THE TASK:
Copy exactly, and only, the lines from the line containing "[453,602,1036,616] [49,618,84,632] (Using" through the last line of the records below, both included.

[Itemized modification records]
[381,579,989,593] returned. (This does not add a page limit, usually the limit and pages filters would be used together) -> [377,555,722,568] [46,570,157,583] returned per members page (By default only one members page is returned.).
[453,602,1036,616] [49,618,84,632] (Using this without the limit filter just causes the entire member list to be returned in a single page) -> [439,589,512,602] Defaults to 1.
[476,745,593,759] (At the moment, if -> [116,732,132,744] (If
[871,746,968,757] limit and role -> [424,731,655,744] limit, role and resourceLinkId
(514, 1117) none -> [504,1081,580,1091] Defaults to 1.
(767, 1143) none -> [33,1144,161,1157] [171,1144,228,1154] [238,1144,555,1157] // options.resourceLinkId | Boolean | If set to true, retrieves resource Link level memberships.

WRITTEN REPLY:
[453,602,1036,616] [49,618,84,632] (Using this without the limit filter just causes the entire member list to be returned in a single page) -> [439,589,512,602] Defaults to 1.
[476,745,593,759] (At the moment, if -> [116,732,132,744] (If
[871,746,968,757] limit and role -> [424,731,655,744] limit, role and resourceLinkId
(514, 1117) none -> [504,1081,580,1091] Defaults to 1.
(767, 1143) none -> [33,1144,161,1157] [171,1144,228,1154] [238,1144,555,1157] // options.resourceLinkId | Boolean | If set to true, retrieves resource Link level memberships.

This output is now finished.